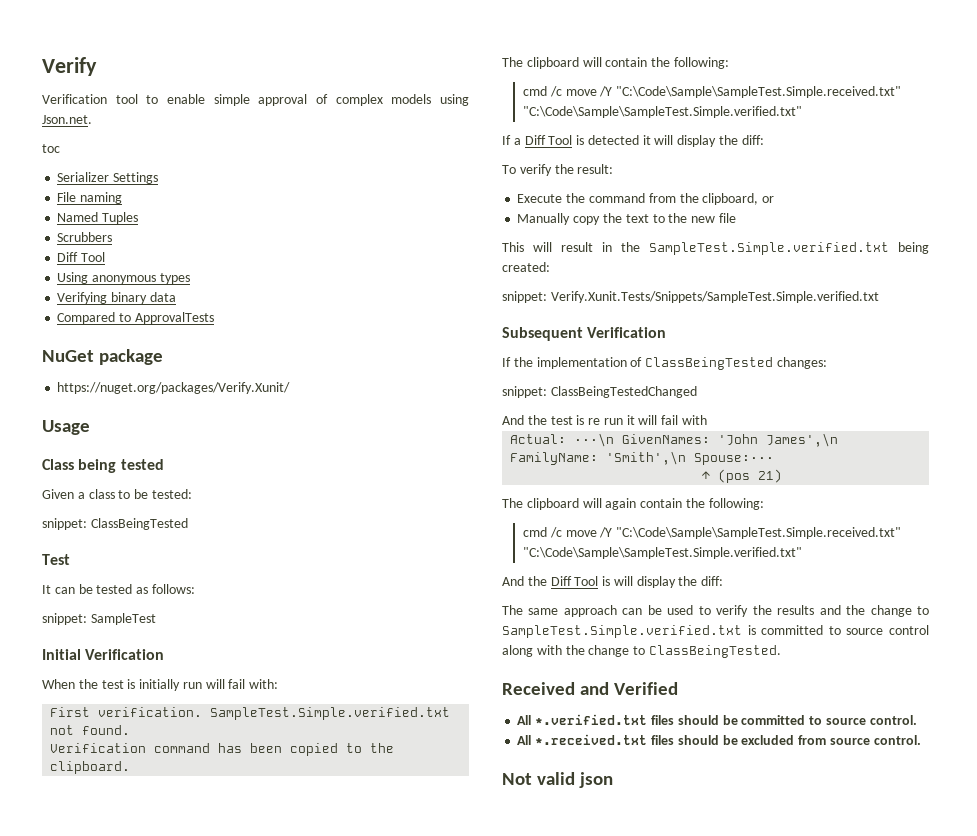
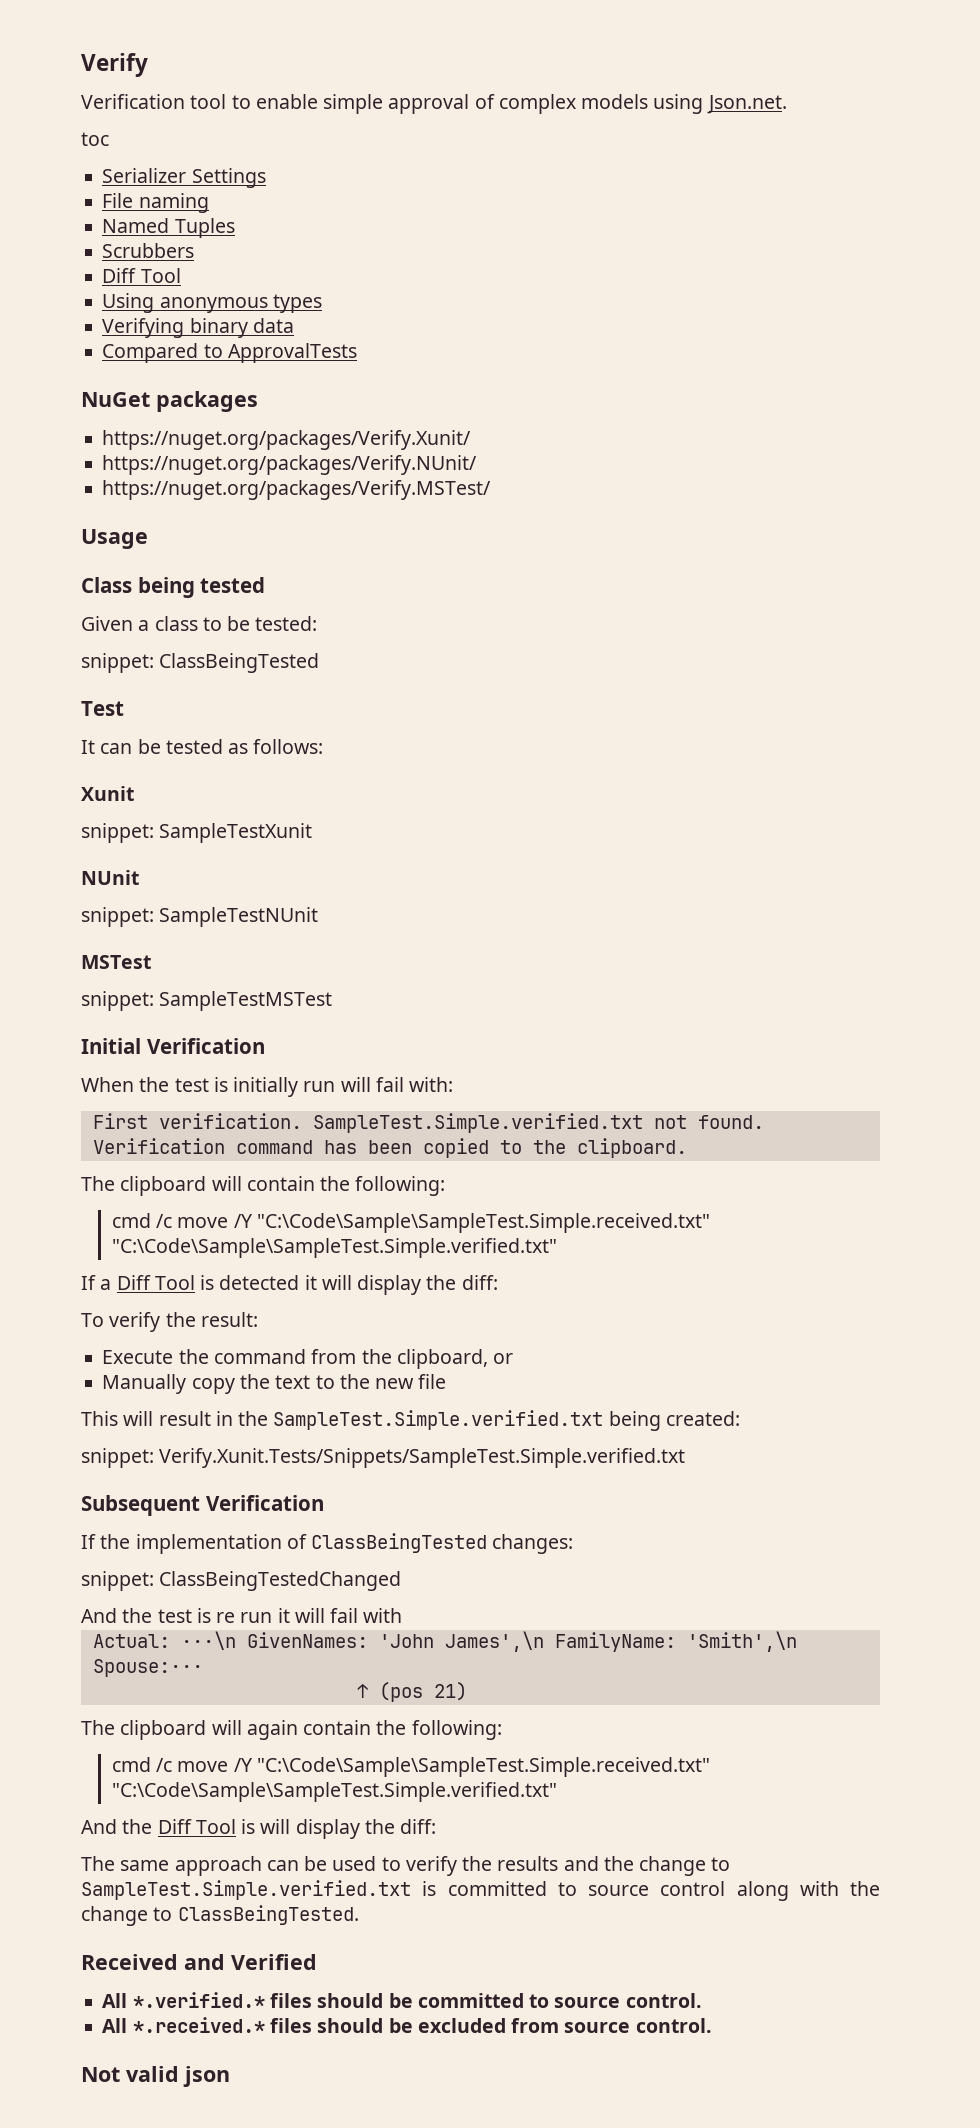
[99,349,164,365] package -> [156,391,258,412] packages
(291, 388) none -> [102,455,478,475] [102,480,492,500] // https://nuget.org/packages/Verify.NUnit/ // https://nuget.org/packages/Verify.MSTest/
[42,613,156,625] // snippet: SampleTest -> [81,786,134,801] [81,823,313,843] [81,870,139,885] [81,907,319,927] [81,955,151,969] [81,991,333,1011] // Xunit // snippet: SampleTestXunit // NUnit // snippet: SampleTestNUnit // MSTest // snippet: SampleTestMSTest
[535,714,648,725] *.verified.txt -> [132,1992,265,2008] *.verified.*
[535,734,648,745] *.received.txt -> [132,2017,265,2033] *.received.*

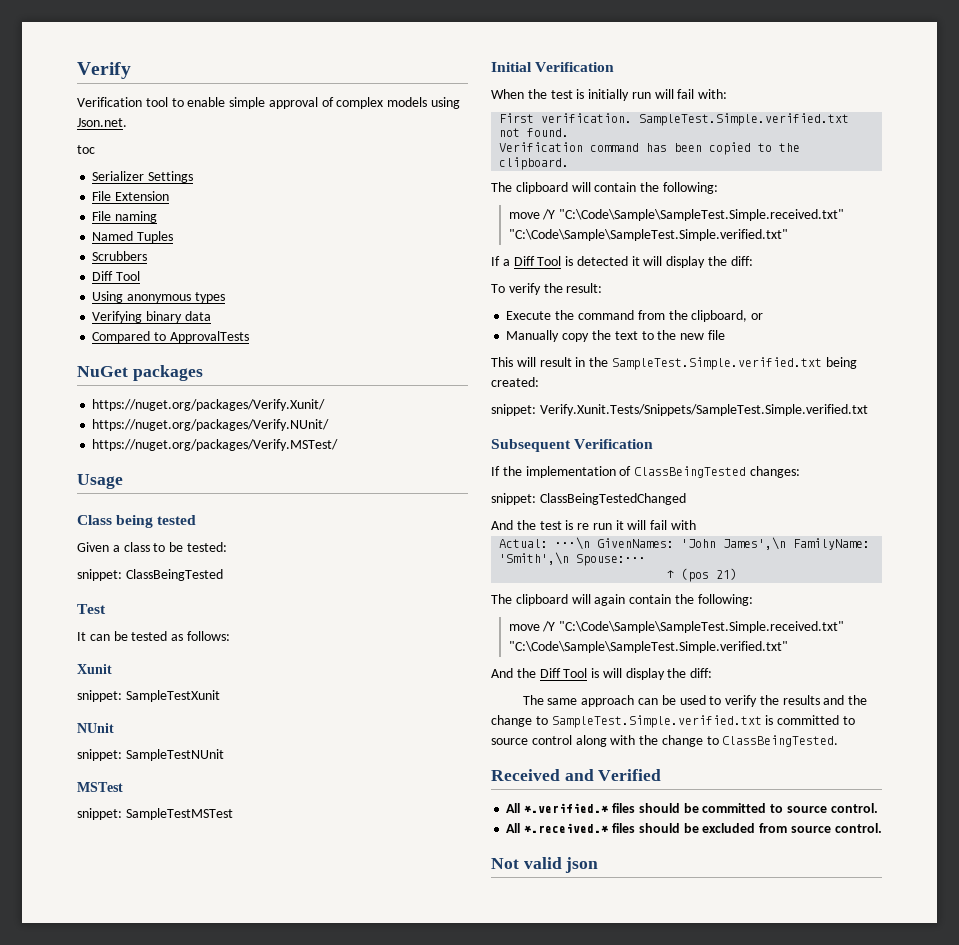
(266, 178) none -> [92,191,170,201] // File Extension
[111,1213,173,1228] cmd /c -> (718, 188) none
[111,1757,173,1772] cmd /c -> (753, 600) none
━━━
Task statement: Each line in the records above with "NUnit" must be returned.

Answer space:
(291, 388) none -> [102,455,478,475] [102,480,492,500] // https://nuget.org/packages/Verify.NUnit/ // https://nuget.org/packages/Verify.MSTest/
[42,613,156,625] // snippet: SampleTest -> [81,786,134,801] [81,823,313,843] [81,870,139,885] [81,907,319,927] [81,955,151,969] [81,991,333,1011] // Xunit // snippet: SampleTestXunit // NUnit // snippet: SampleTestNUnit // MSTest // snippet: SampleTestMSTest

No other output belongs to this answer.